Si dice spesso che gli oggetti più longevi siano quelli capaci di rimodulare la propria funzione, adattandola ai capricci del tempo. Un’attitudine che – ahinoi - non è stata quella della macchina da scrivere, un archetipo irrinunciabile per tutti i nati del secolo breve che è velocemente tramontato con l’ascesa del personal computer.

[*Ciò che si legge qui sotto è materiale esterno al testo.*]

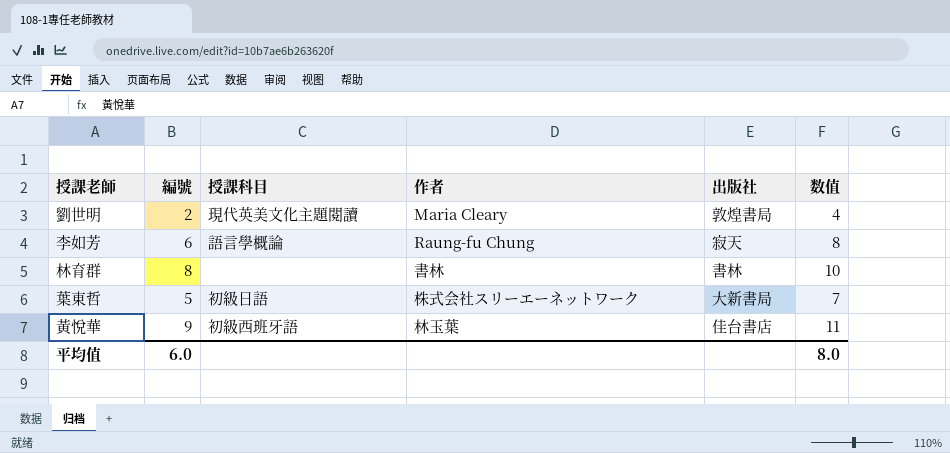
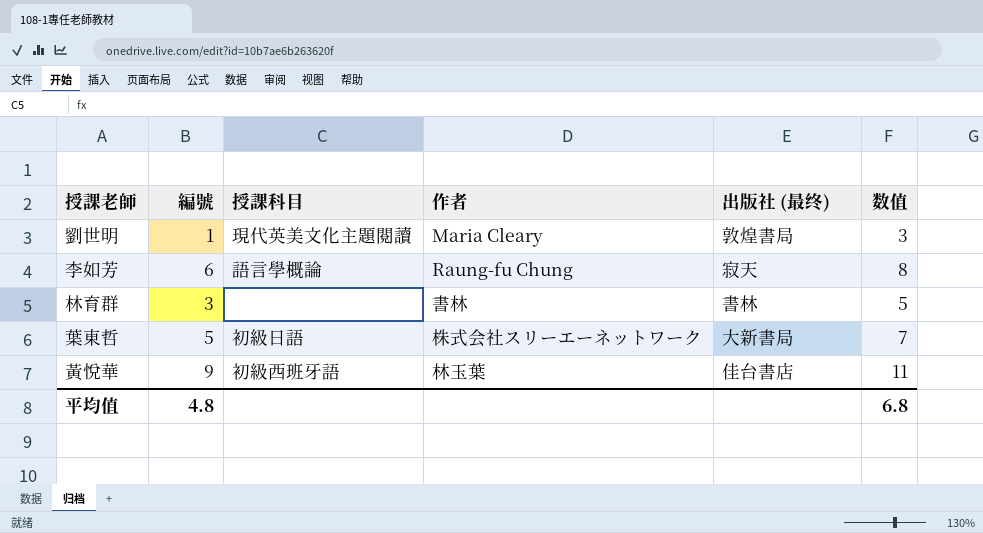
column name: 出版社 -> 出版社 (最终)
劉世明 | 編號: 2 -> 1
劉世明 | 数值: 4 -> 3
林育群 | 編號: 8 -> 3
林育群 | 数值: 10 -> 5
平均值 | 編號: 6.0 -> 4.8
平均值 | 数值: 8.0 -> 6.8

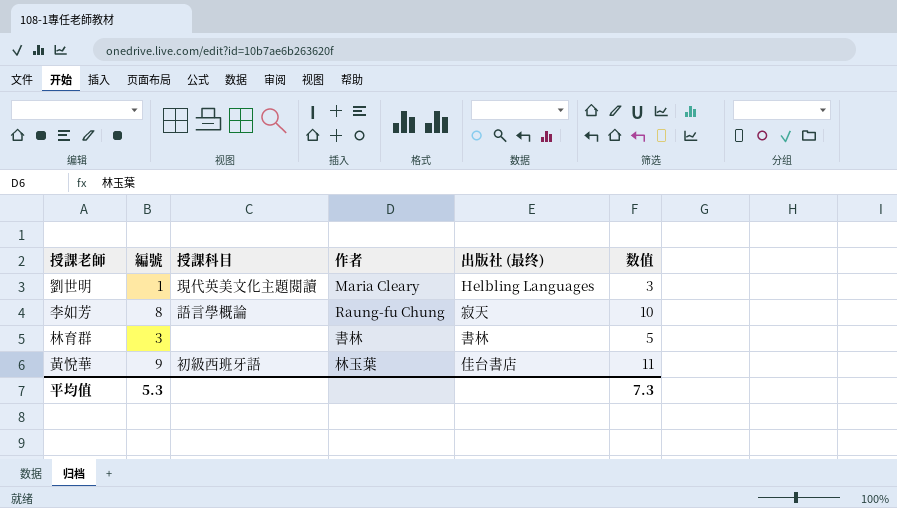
row 葉東哲: 5 | 初級日語 | 株式会社スリーエーネットワーク | 大新書局 | 7 -> none
劉世明 | 出版社 (最终): 敦煌書局 -> Helbling Languages
李如芳 | 編號: 6 -> 8
李如芳 | 数值: 8 -> 10
平均值 | 編號: 4.8 -> 5.3
平均值 | 数值: 6.8 -> 7.3

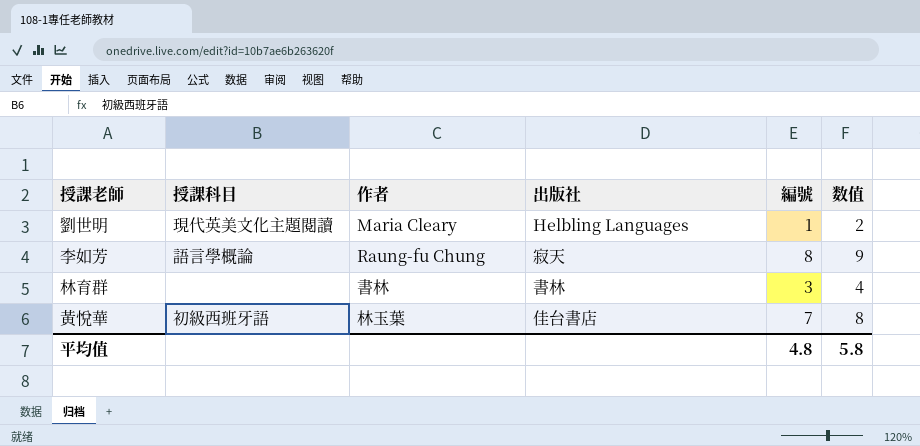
column name: 出版社 (最终) -> 出版社
column 編號 | position: 2 -> 5
column 数值 | formula: [編號] + 2 -> [編號] + 1
黃悅華 | 編號: 9 -> 7
平均值 | 編號: 5.3 -> 4.8
平均值 | 数值: 7.3 -> 5.8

Eppure, a dispetto della sua scarsissima longevità, l’impatto esercitato dalla macchina da scrivere sulla vita quotidiana è stato impareggiabile. Standardizzando la scrittura e rendendola sempre più accessibile e veloce grazie alla continua implementazione tecnica dei suoi modelli, ha strutturato l’organizzazione della pubblica amministrazione, intensificato i rapporti commerciali, e aperto la porta ad una nuova forza lavoro quasi esclusivamente femminile. È intorno alla macchina da scrivere che si delineano i grandi spazi aperti dei nuovi uffici, dove un esercito di dattilografe battono all’unisono i propri testi, definendo una dimensione sonora fino a quel momento sconosciuta intorno alla pratica della scrittura. Oggetto di massa per antonomasia, la macchina da scrivere entra nella vita di moltissime famiglie come anche nella quotidianità della quasi totalità degli scrittori, che si legheranno ciascuno ad uno specifico modello, trasformandolo in un oggetto di culto laico per tutti gli ammiratori.

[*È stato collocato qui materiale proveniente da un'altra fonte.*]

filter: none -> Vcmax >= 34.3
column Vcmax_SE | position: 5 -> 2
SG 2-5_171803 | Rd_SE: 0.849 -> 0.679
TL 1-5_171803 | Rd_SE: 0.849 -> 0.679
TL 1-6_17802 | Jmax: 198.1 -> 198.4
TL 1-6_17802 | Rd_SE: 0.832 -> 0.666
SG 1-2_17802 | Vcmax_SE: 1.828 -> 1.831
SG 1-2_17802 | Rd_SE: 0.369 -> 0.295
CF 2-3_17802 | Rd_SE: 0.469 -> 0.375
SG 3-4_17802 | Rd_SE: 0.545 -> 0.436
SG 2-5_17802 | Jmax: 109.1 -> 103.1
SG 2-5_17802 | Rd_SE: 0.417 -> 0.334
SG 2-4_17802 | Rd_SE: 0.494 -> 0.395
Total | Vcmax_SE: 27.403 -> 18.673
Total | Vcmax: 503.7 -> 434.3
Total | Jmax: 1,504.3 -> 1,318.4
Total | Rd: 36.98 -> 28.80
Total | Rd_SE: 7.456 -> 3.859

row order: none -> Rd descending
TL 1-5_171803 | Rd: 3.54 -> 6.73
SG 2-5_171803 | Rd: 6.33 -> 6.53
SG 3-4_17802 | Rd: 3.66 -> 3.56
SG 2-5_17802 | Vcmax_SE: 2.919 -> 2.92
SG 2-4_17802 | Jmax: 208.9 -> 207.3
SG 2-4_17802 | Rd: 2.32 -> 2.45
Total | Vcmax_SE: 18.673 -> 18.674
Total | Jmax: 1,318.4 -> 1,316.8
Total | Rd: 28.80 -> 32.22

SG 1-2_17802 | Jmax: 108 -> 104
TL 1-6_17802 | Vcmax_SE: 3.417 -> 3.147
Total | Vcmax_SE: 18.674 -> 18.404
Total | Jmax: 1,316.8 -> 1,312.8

Sebbene diffuse in tutto il mondo – e prodotte anche oltre la cortina di ferro o nei paesi non allineati, dove si distingueranno attraverso curiose peculiarità nazionali - le macchine da scrivere rimangono soprattutto un appannaggio di aziende americane o tedesche, con qualche nota eccezione – e qui non possiamo che menzionare l’Olivetti – che ha contribuito a differenziare il design, declinandolo su modelli tanto borghesi quanto popolari. Molti i designer che si cimenteranno con la progettazione di un oggetto così squisitamente tecnico – pensiamo a Mario Bellini, George Nelson con la Editor 2, Ettore Sottsass, spesso accompagnati da meno noti ma altrettanto inventivi ingegneri – infondendogli un’identità e una visione d’uso sempre rinnovata.

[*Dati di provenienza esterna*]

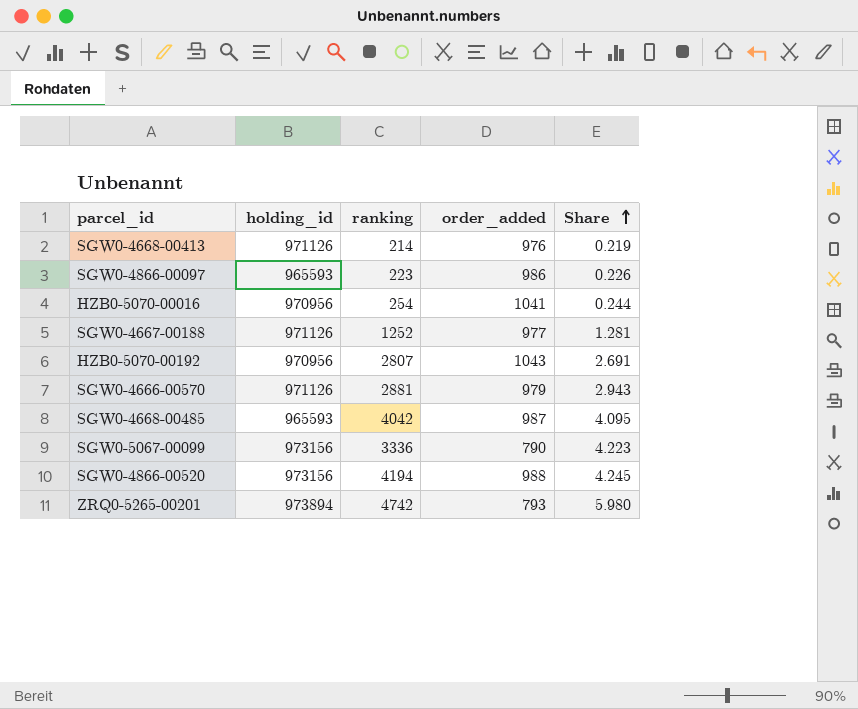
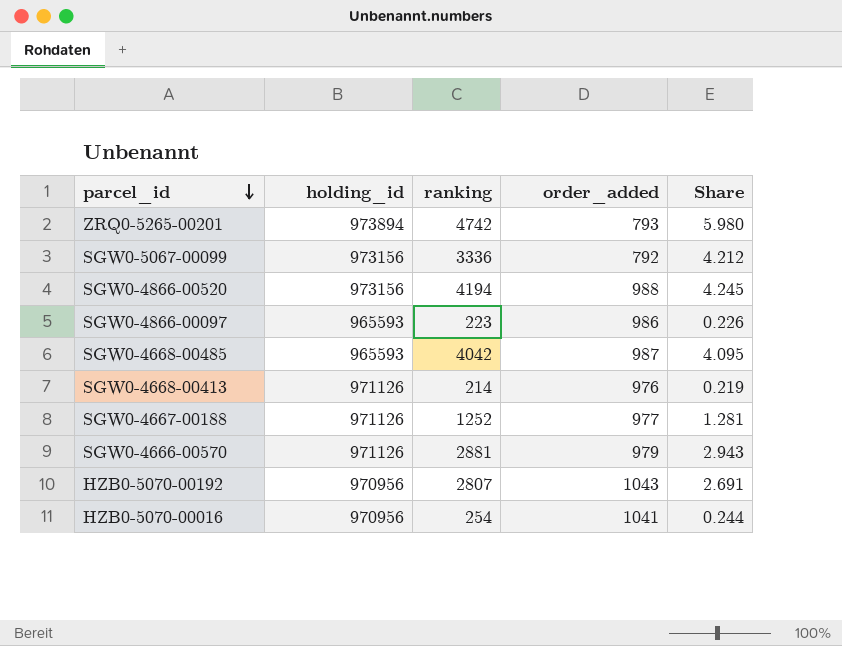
row order: Share ascending -> parcel_id descending
SGW0-5067-00099 | order_added: 790 -> 792
SGW0-5067-00099 | Share: 4.223 -> 4.212

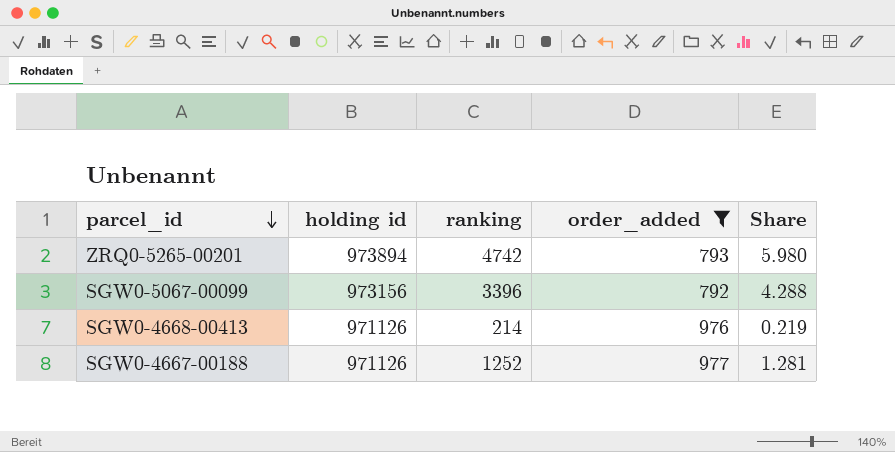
filter: none -> order_added <= 977
column name: holding_id -> holding id
SGW0-5067-00099 | ranking: 3336 -> 3396
SGW0-5067-00099 | Share: 4.212 -> 4.288

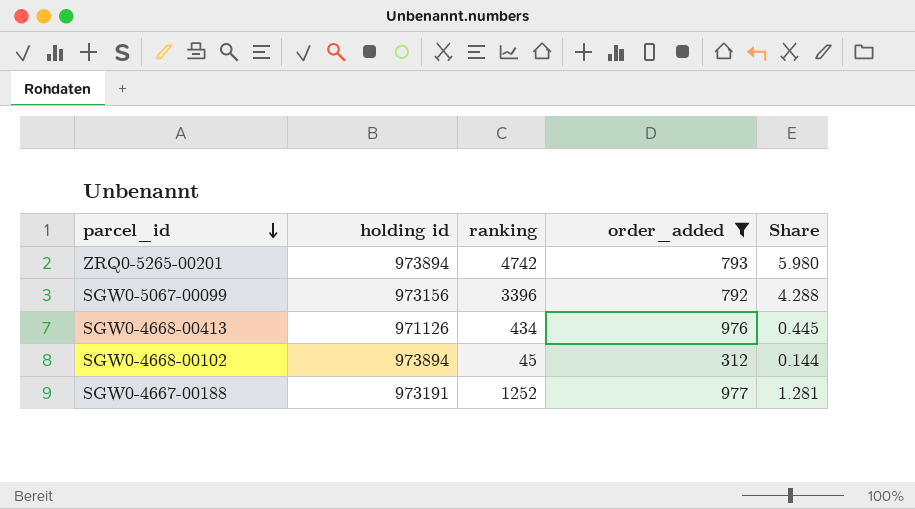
SGW0-4668-00413 | ranking: 214 -> 434
SGW0-4668-00413 | Share: 0.219 -> 0.445
row SGW0-4668-00102: none -> 973894 | 45 | 312 | 0.144
SGW0-4667-00188 | holding id: 971126 -> 973191

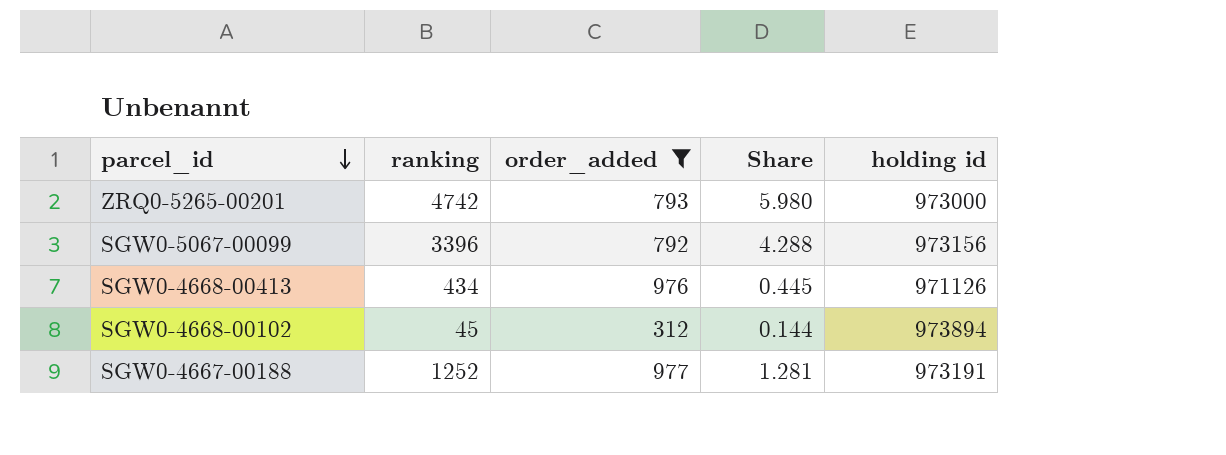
column holding id | position: 2 -> 5
ZRQ0-5265-00201 | holding id: 973894 -> 973000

Oggi, la macchina da scrivere ci appare ammantata di un’aura spiccatamente nostalgica e retrò, soppiantata da quel personal computer che ne ha ereditato la tastiera: un lascito, quello della tastiera QWERTY – il cui nome deriva dall’ordine delle prime sei lettere riportate nella riga in alto a sinistra della tastiera - che si è affermato ovunque nel mondo occidentale, con piccolissime variazioni (i paesi francofoni, ad esempio, si distinguono con la AZERTY, mentre i tedeschi adottano la QWERTZ). Eppure, l’impossibilità di gestire l’ipertestualità impostasi dagli anni ’90 e di garantire il continuo multitasking che Internet ha finito per imporre la rendono ancora attrattiva ad una piccola nicchia di utenti. Sorde al rumore mentale scaturito dalla tentazione di social network e affini, le macchine da scrivere elettroniche rimangono infatti l’ultimo baluardo a difendere la sacralità della scrittura, proteggendo quella concentrazione - e in fin dei conti dedizione - che dovrebbe accompagnarla.